David Holmgren’s new book is a fascinating, and intoxicating blast of ‘what if?’ which ought to be put through every suburban letterbox in the world, although given its size I have doubts that it would fit. I am a huge Holmgren fan. ‘Permaculture: principles and pathways beyond sustainability’ changed my life. The ‘what if?’ at the heart of RetroSuburbia is “what if our suburbs were reimagined and repurposed to be sustainable, productive and vibrant?” Good question.
It takes his ‘permaculture flower’ at its basis, as the lens through which it looks at the possibilities of how the suburbs could be if catalysed with imagination and possibility. Although written very much for the Australian context, there is much in its almost 600 pages to inspire suburban permaculturists anywhere.
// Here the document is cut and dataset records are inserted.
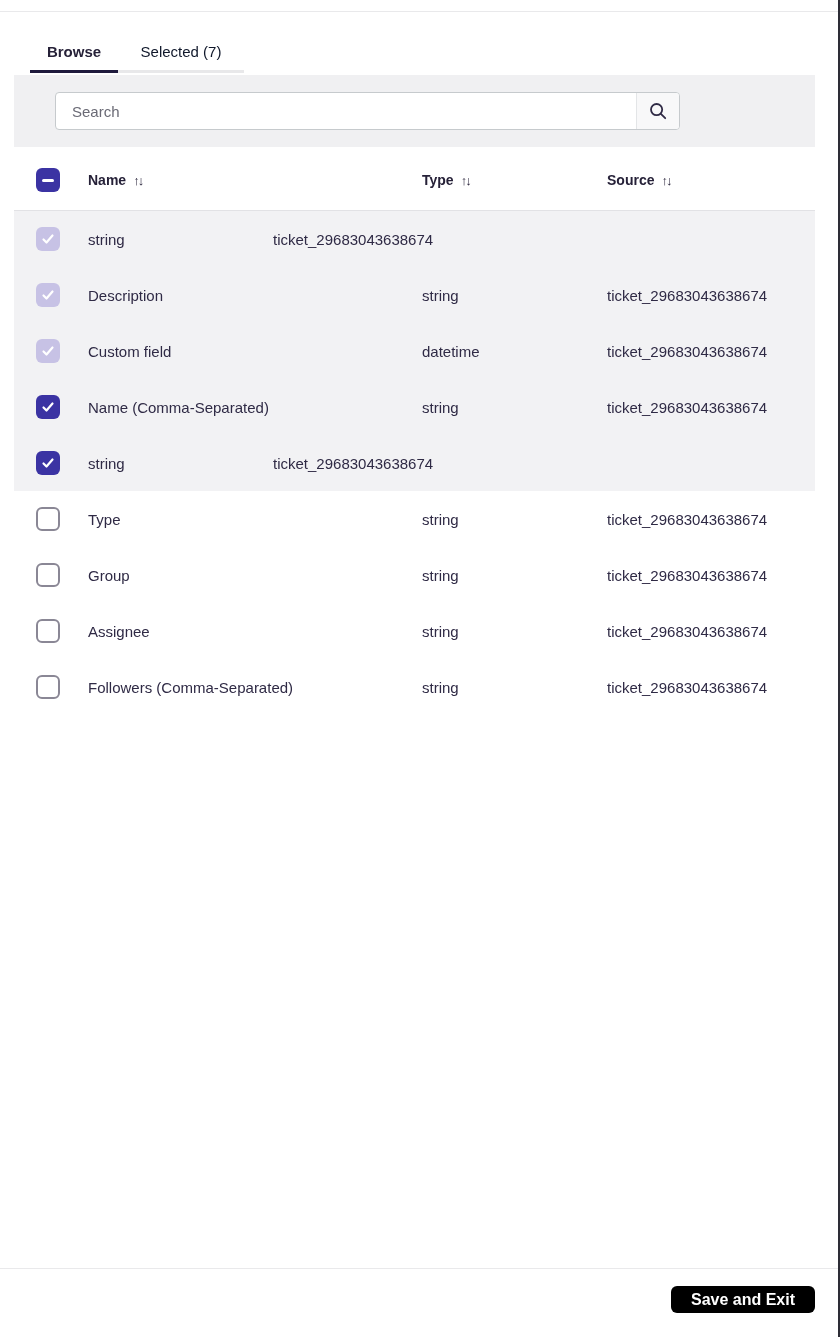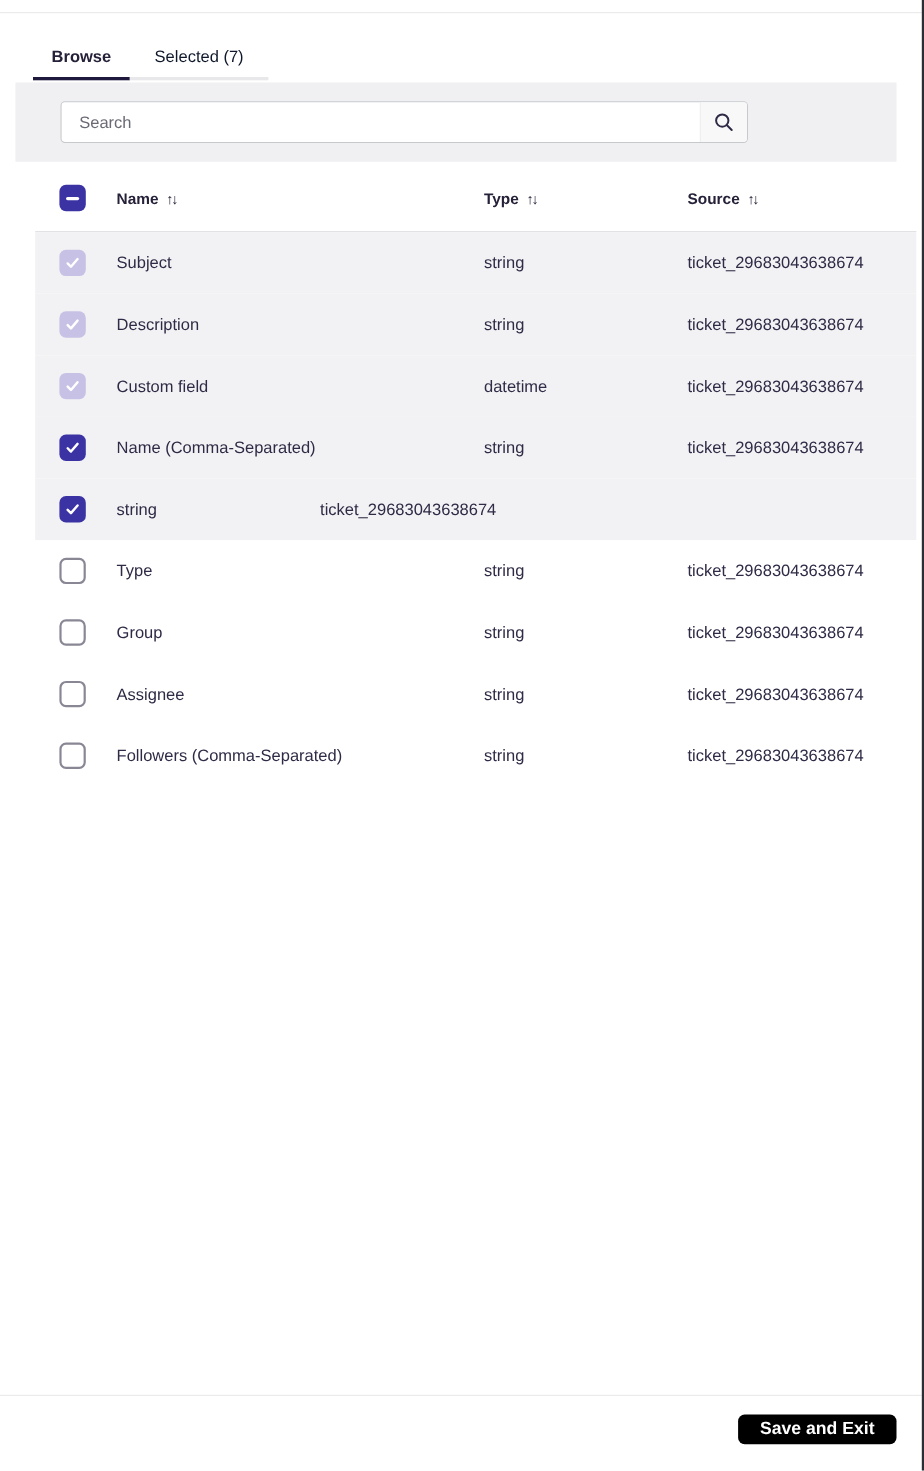"Name" .table { left: 32px -> 14px }
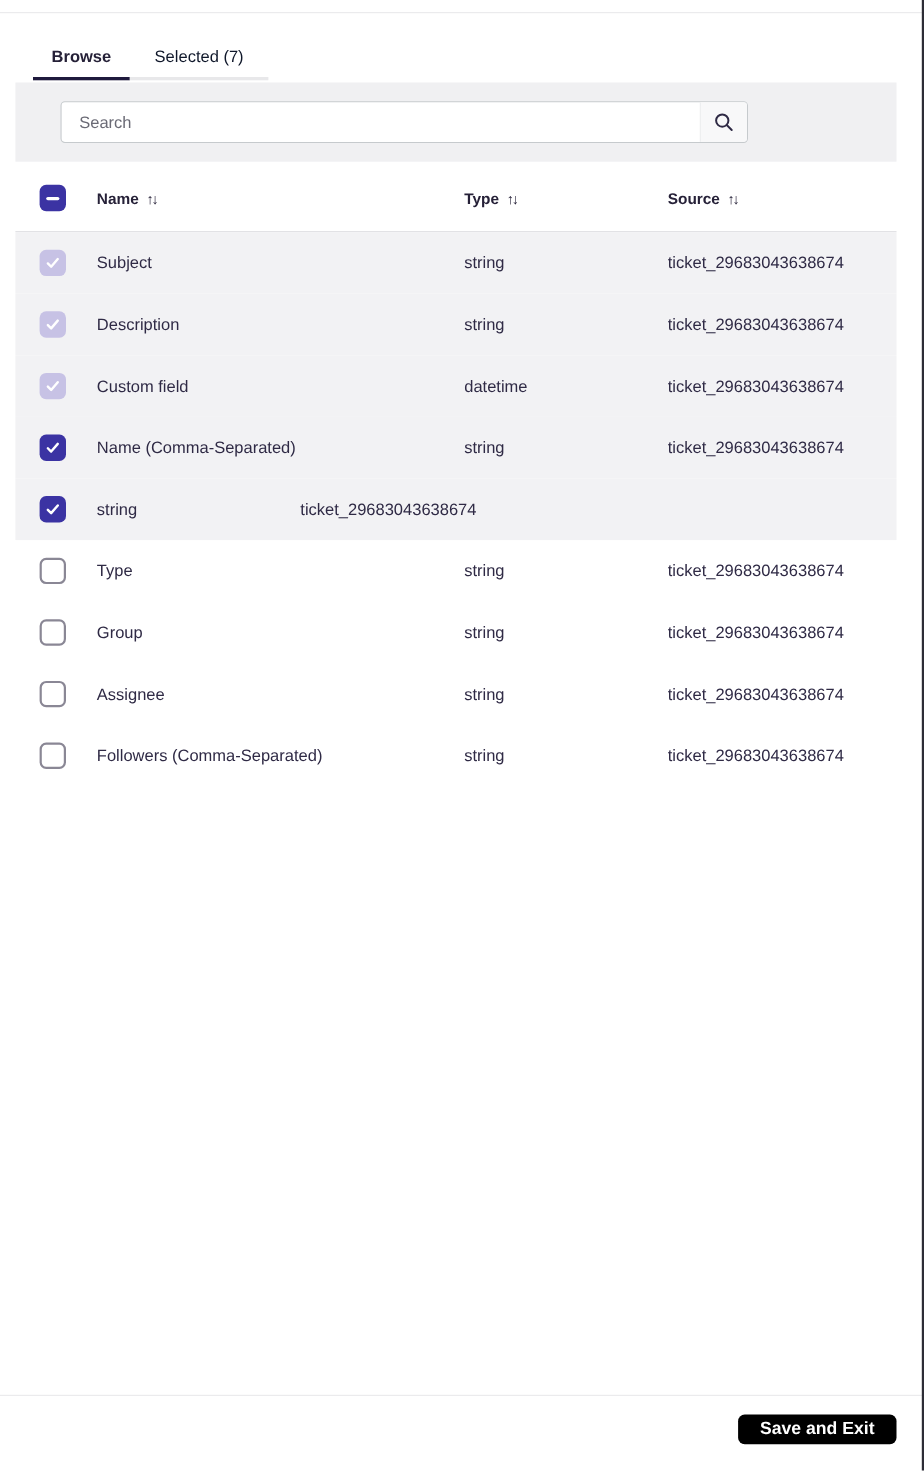"Subject" div.cell-name { html: <div>Subject</div> -> none }
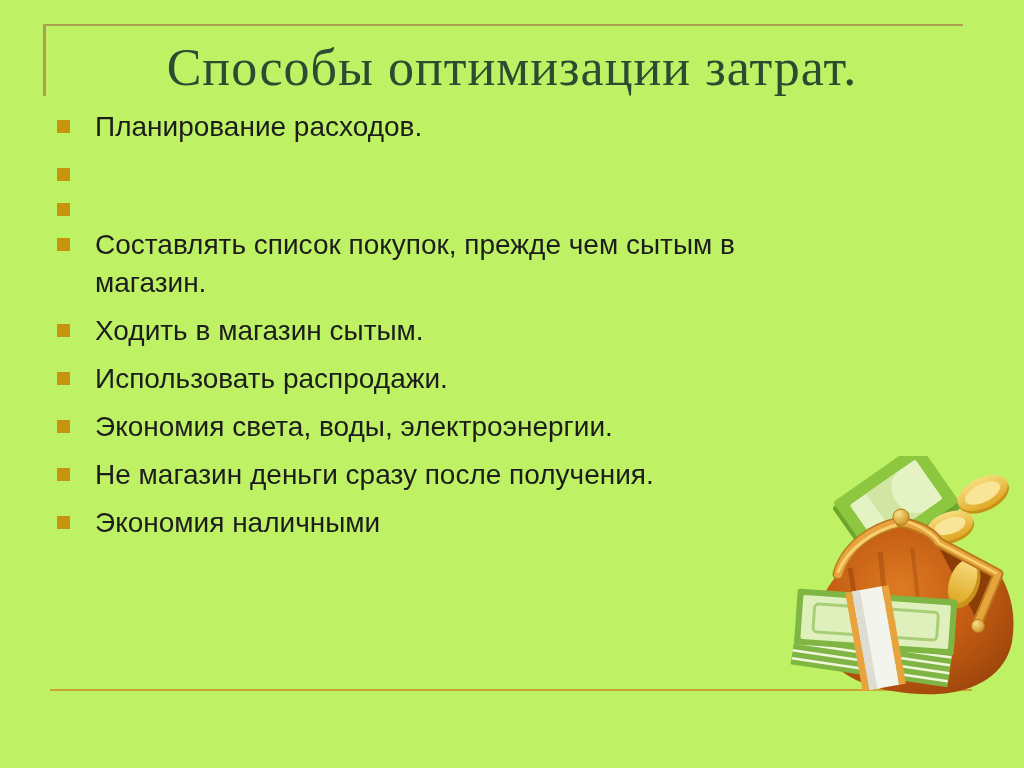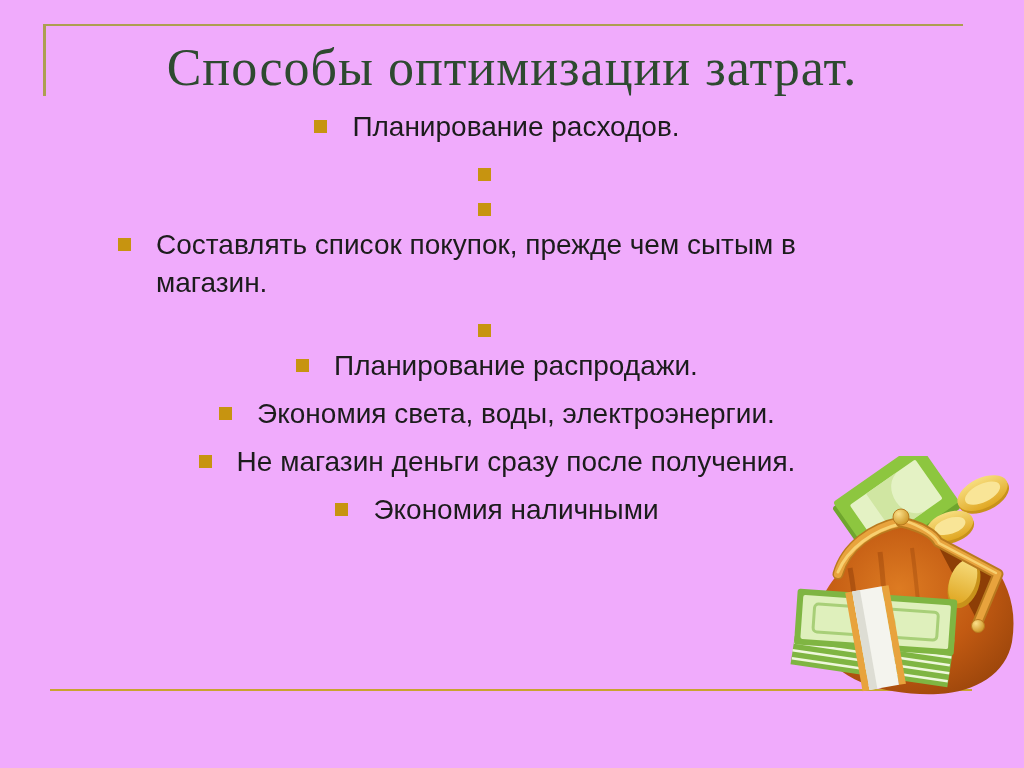"Способы оптимизации затрат." .slide { background: #f0abfc -> #bef264 }
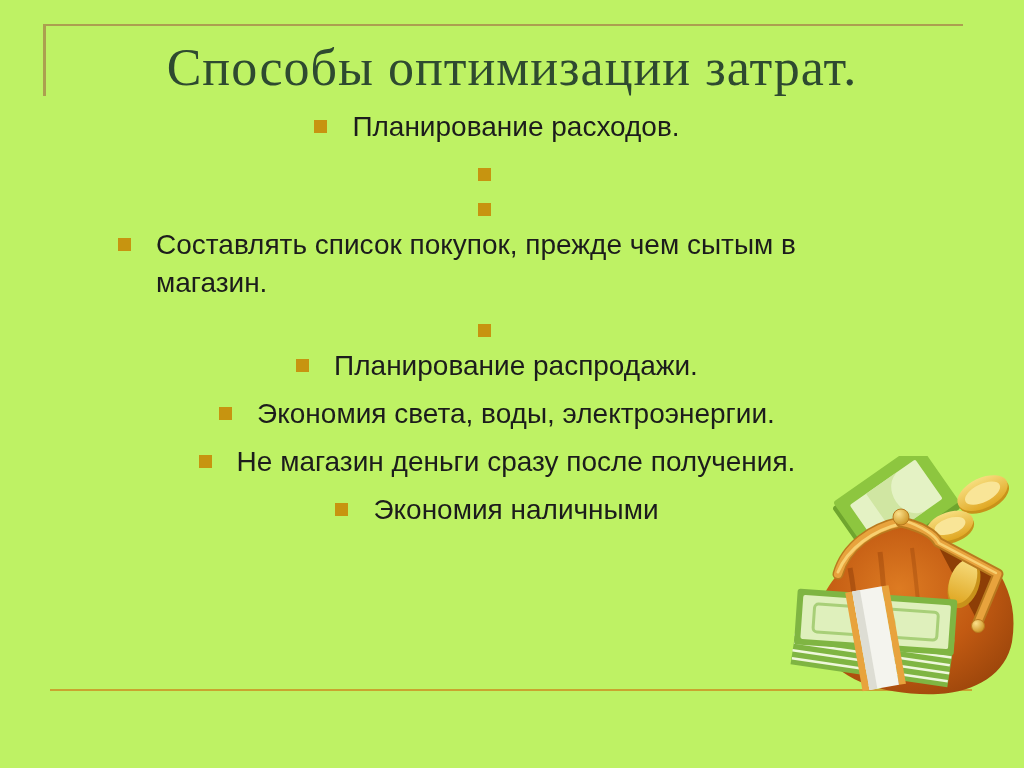"Планирование расходов." .bullet-item { justify-content: center -> none }
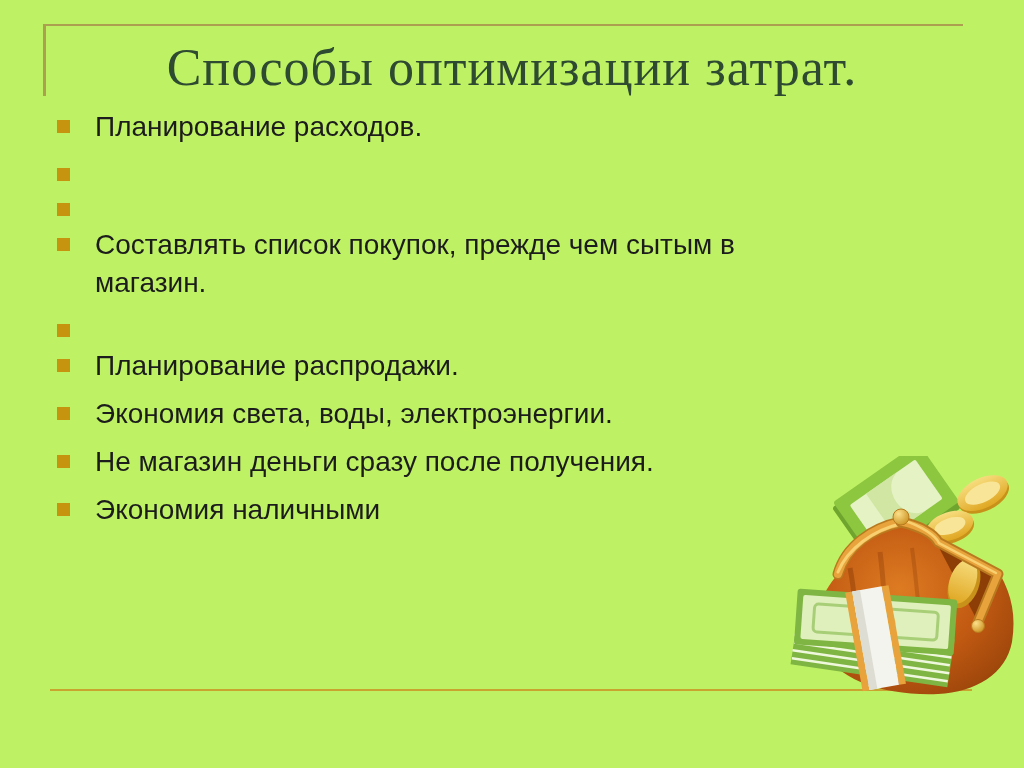"Ходить в магазин сытым." span.bt { html: none -> <span>Ходить в магазин сытым.</span> }
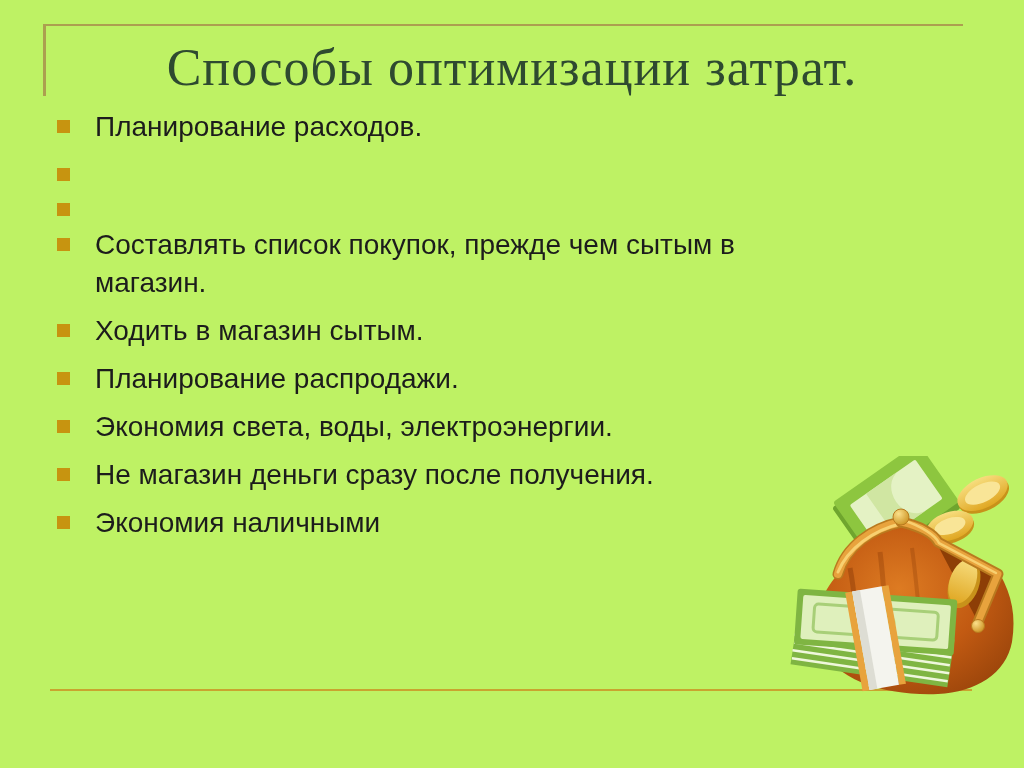"Планирование распродажи." span.bt { text: Планирование -> Использовать }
There’s a treasury of Holmgren insight on topics from retrofitting your house, harvesting water and storing food, to setting up a food garden, managing with less than perfect urban soils, working with animals in the suburbs and maximising diversity. You’ll find guidance on different models of living together, making decisions, creating a livelihood, reimagining your family finances, planning for disasters, ‘rearing self-reliant and resilient children’ and so much more.
While ‘Permaculture’ was a book that had so many brilliant ideas it struggled sometimes to imagine that you might need some time and space, or some nice photos even, to be able to digest them, ‘Retrosuburbia’ is a different beast. Presented in full colour it is rich with photos, case studies from his own life and the lives of people he knows, every page drips with ideas, experience and advice with dirt beneath its nails.
A couple of years ago, David and I debated publicly his ‘Crash on Demand’ paper, where he declared that “an argument can be mounted for putting effort into precipitating that crash, the crash of the financial system”. I disagreed, arguing that we needed to be very careful what we wish for. What I love about ‘Retrosuburbia’ is that the concerns that underpinned that paper are still present here, but beautifully couched in an utterly practical, utterly convincing vision for the suburbs.
It is the perfect riposte to anyone who says “permaculturists/Transitioners/greenies just want to take us back”. Although that’s always a lazy and rather pointless accusation, this book shows a way forward in which human culture, in all its aspects, can flourish. This is my vision for the future. It’s beautiful, it’s delicious, and it’s entirely possible.
You want ‘Take Back Control’? In these pages, you got it. This book will become the banner, the standard, around which people everywhere reimagine their future and then make it happen. And written on that banner? Two words. “What if”.